The records below need to be repeated exactly, with every picture left out.

▶ **Data items**:
::::::::::
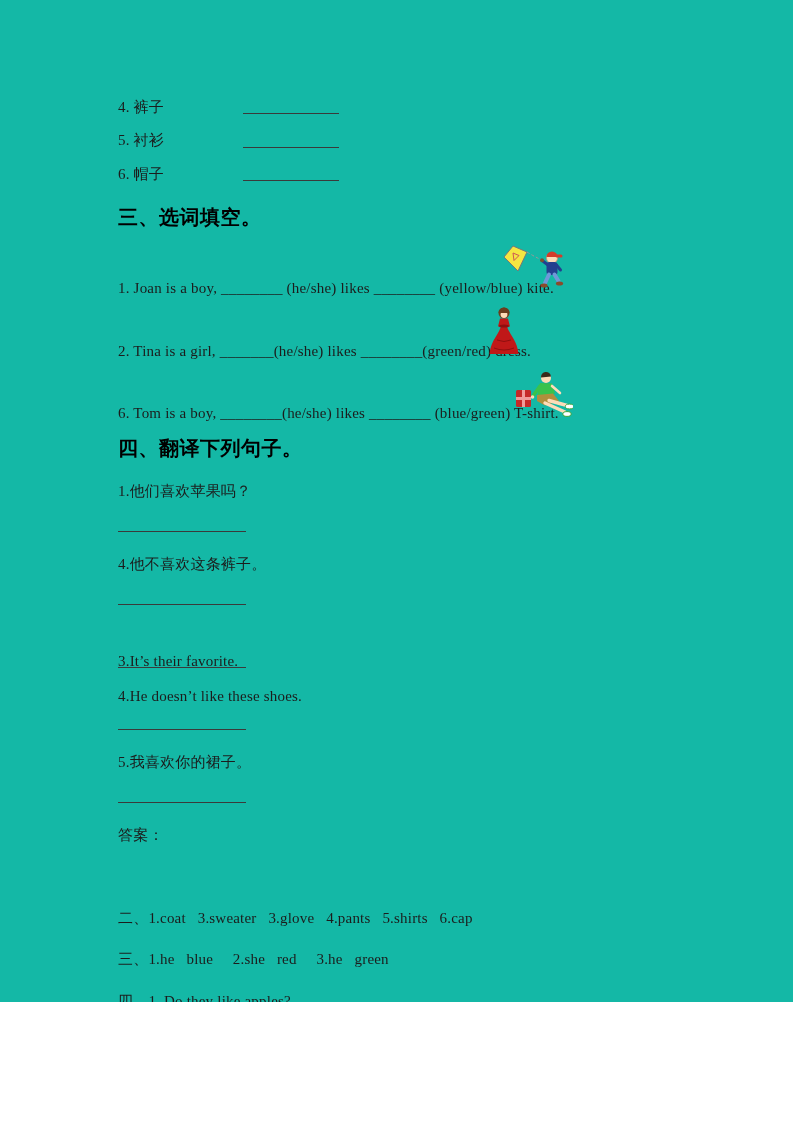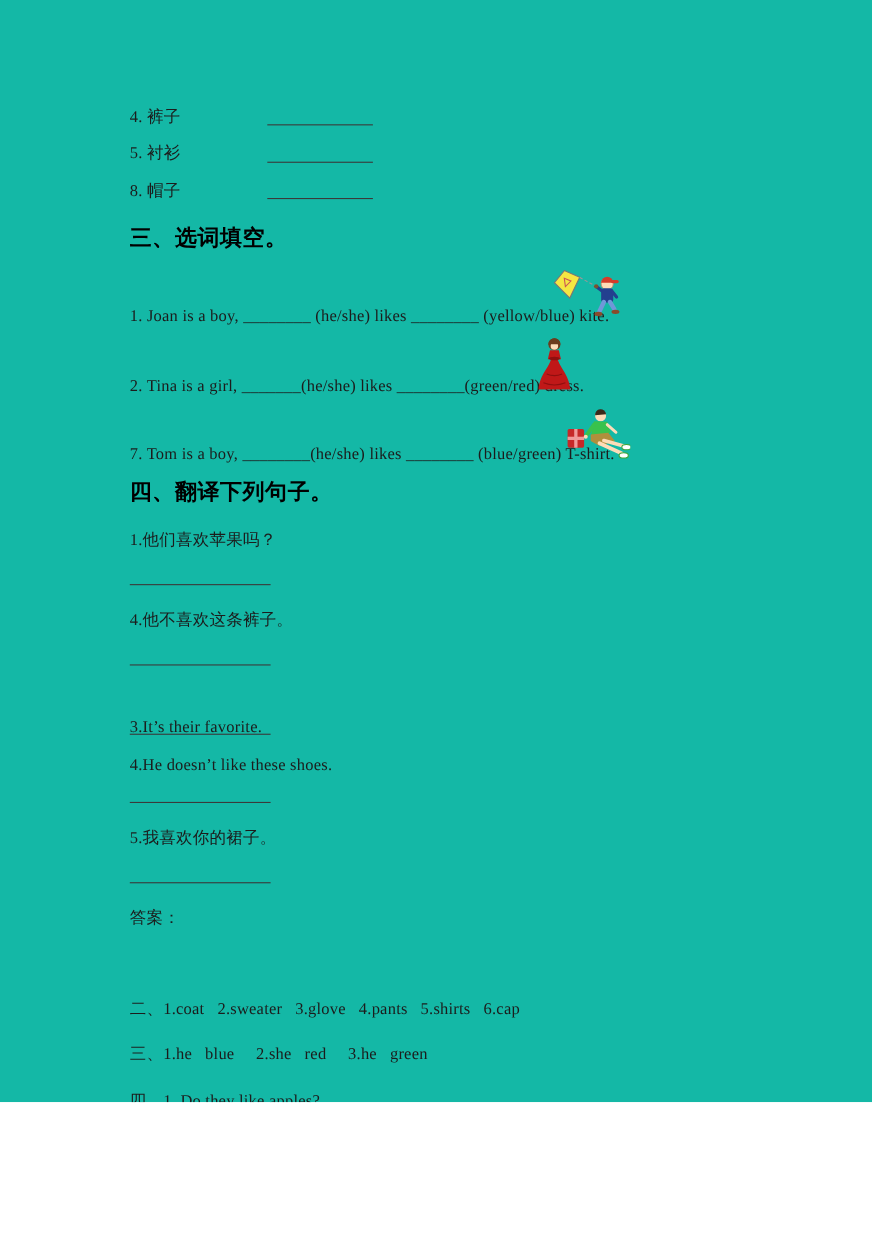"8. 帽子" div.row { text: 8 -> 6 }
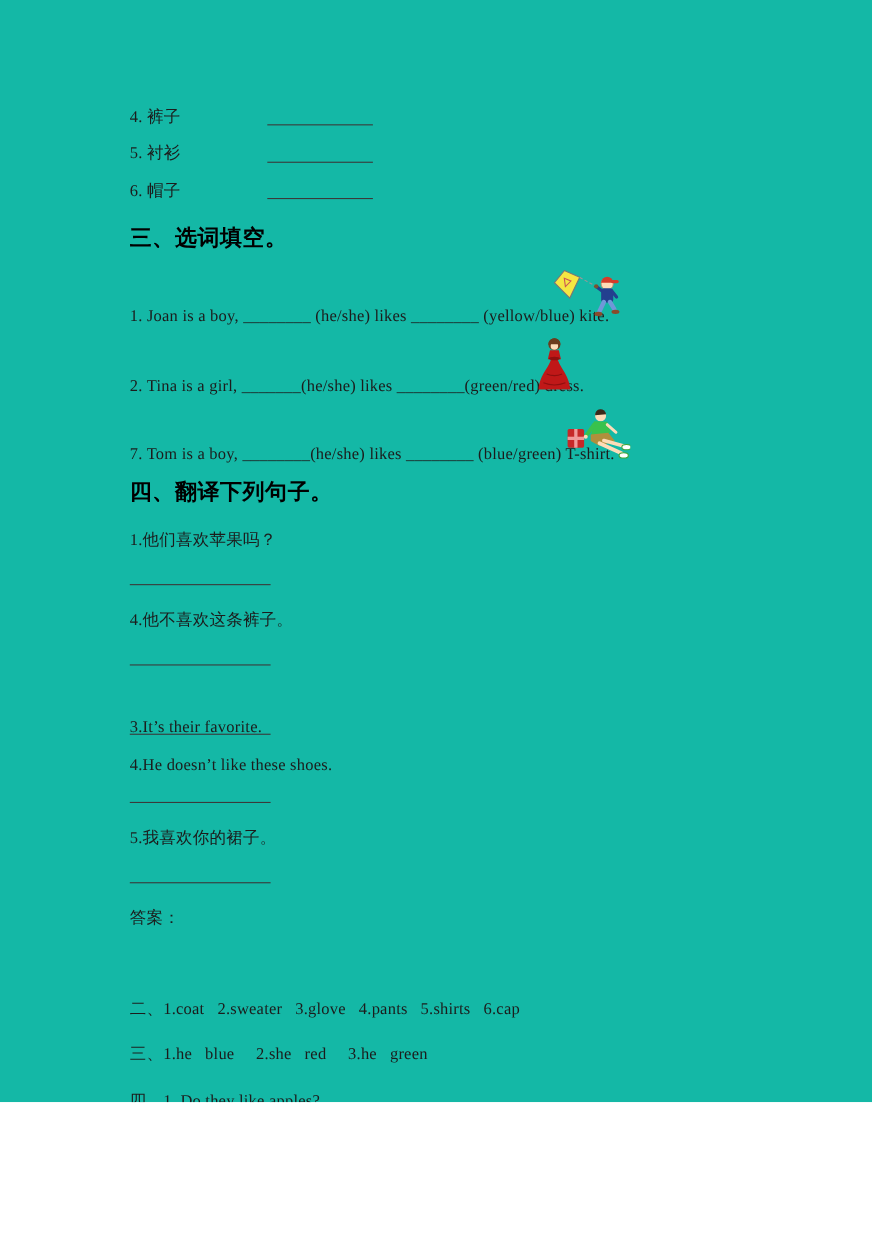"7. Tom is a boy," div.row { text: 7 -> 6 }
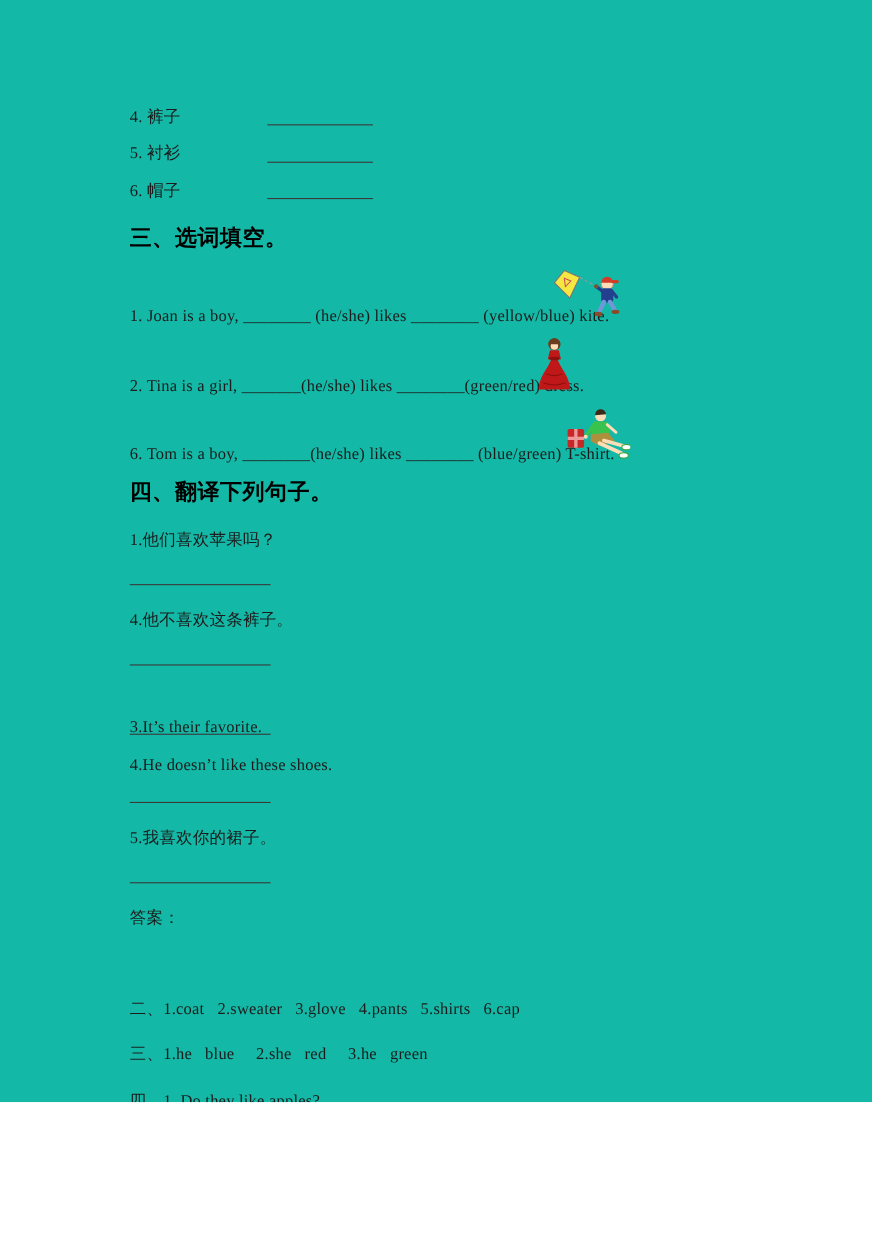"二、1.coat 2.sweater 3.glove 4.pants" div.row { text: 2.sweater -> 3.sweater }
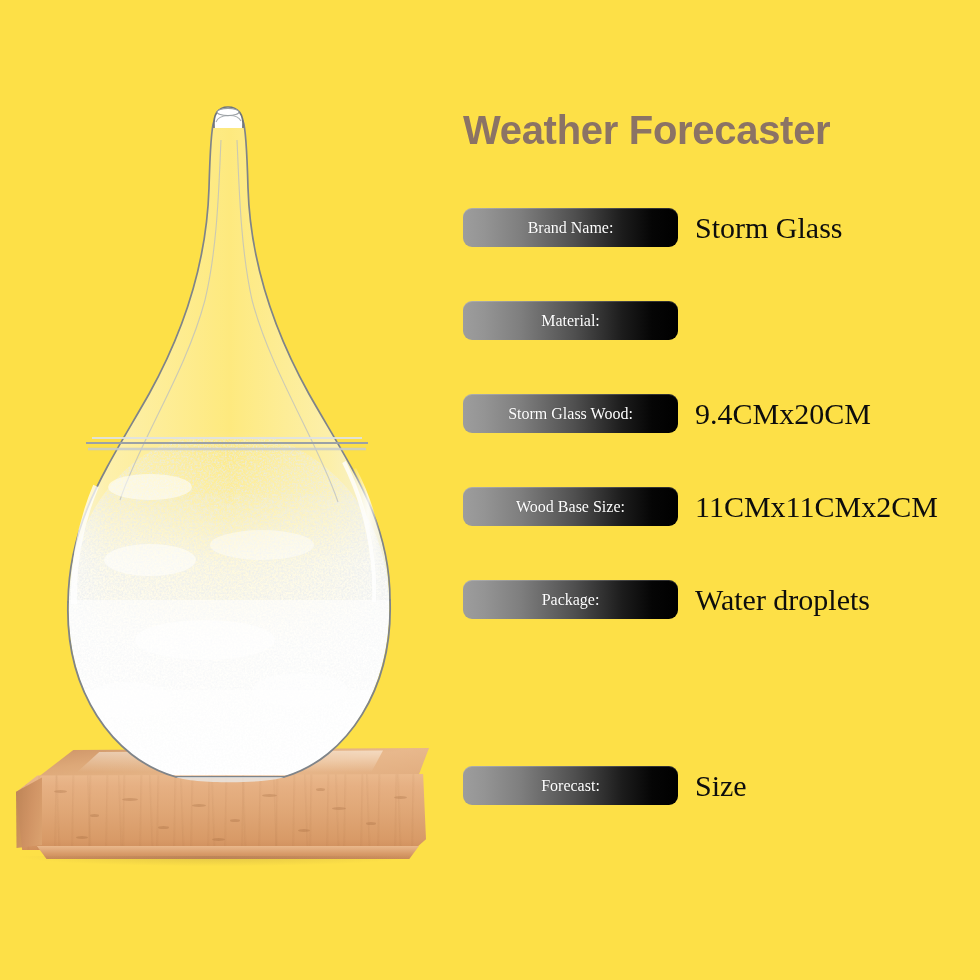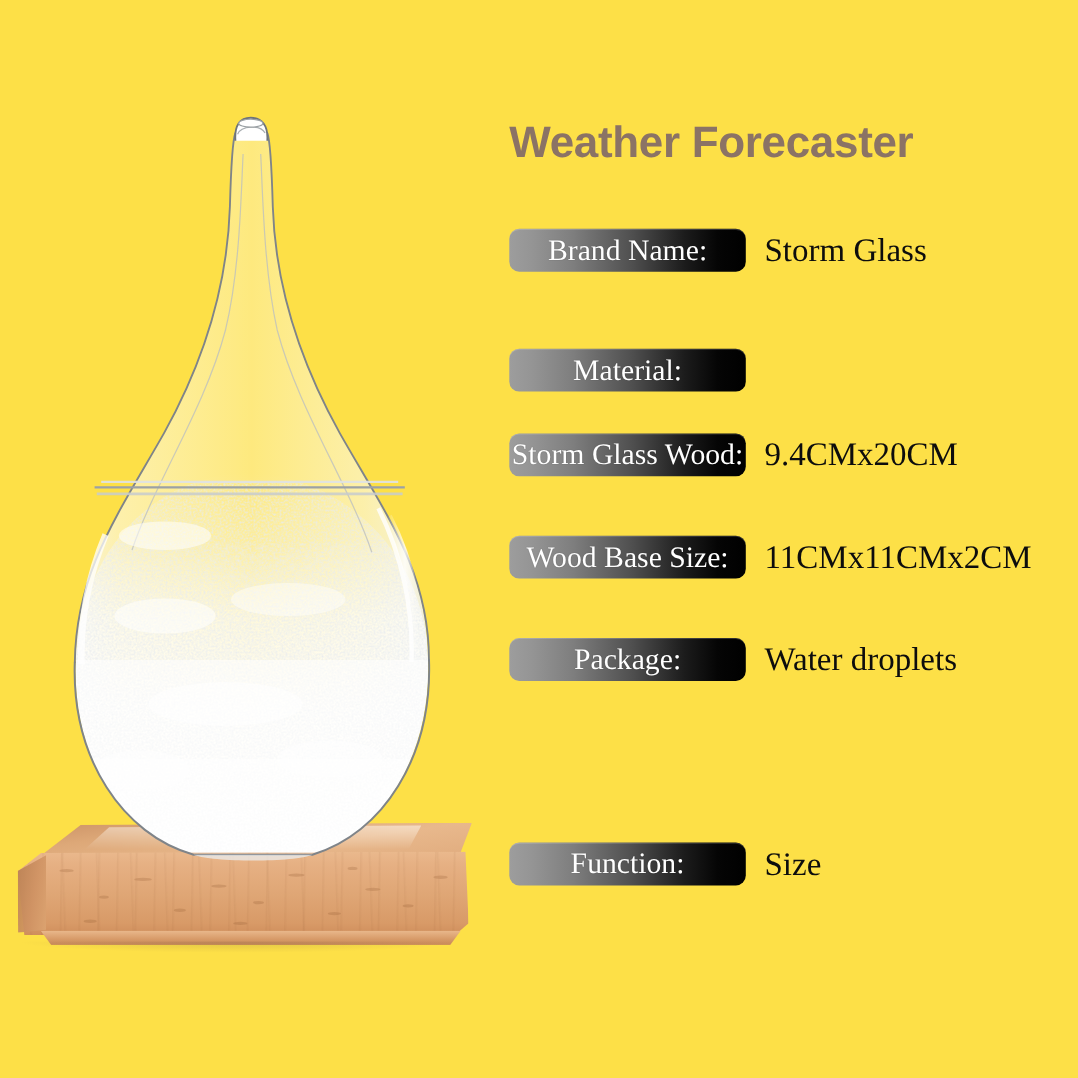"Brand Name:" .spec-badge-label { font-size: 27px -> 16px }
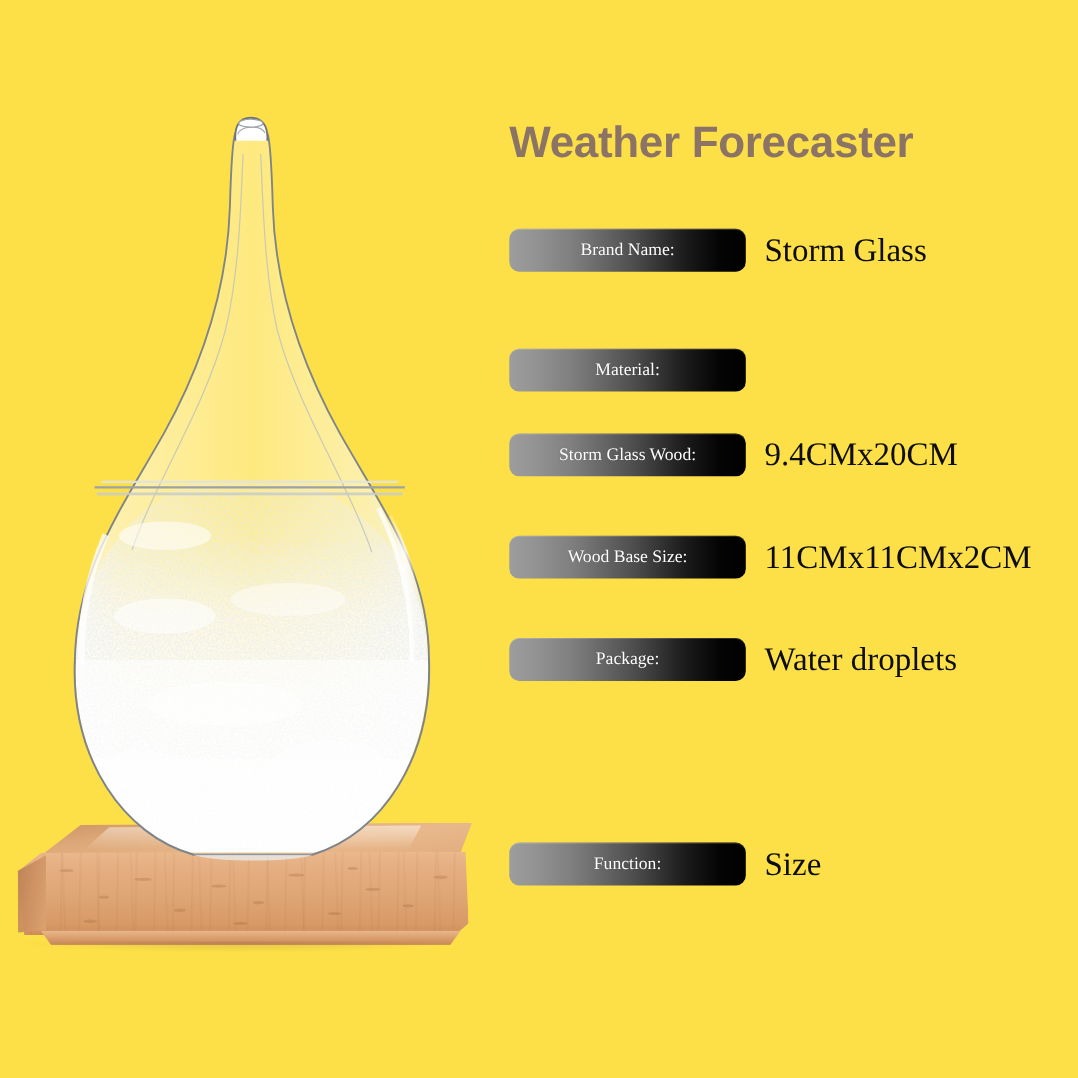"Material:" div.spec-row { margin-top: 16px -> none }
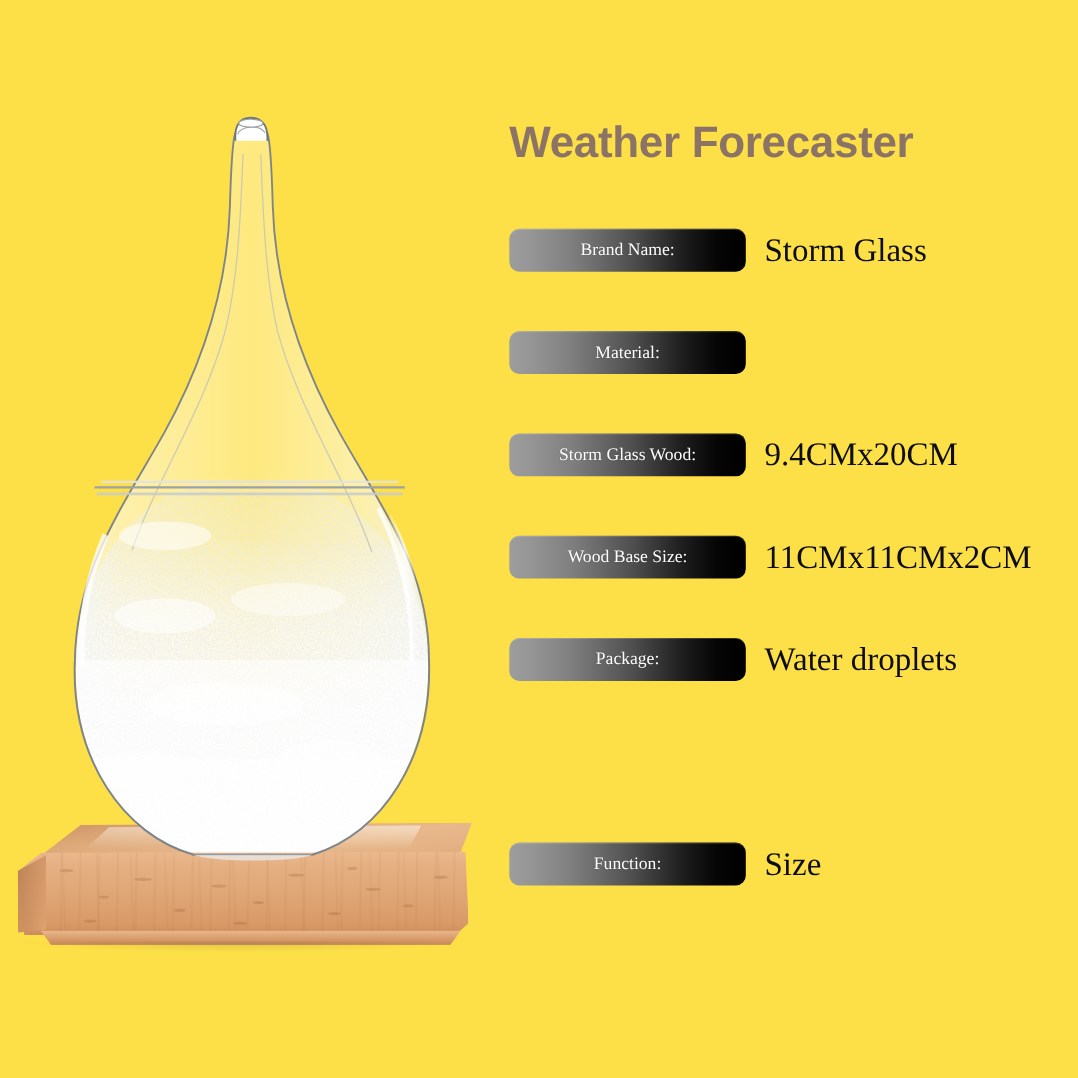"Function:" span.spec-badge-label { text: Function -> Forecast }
::::::::::
▶ **Response**:
"8. 帽子" div.row { text: 8 -> 6 }
"7. Tom is a boy," div.row { text: 7 -> 6 }
"二、1.coat 2.sweater 3.glove 4.pants" div.row { text: 2.sweater -> 3.sweater }
"Brand Name:" .spec-badge-label { font-size: 27px -> 16px }
"Material:" div.spec-row { margin-top: 16px -> none }
"Function:" span.spec-badge-label { text: Function -> Forecast }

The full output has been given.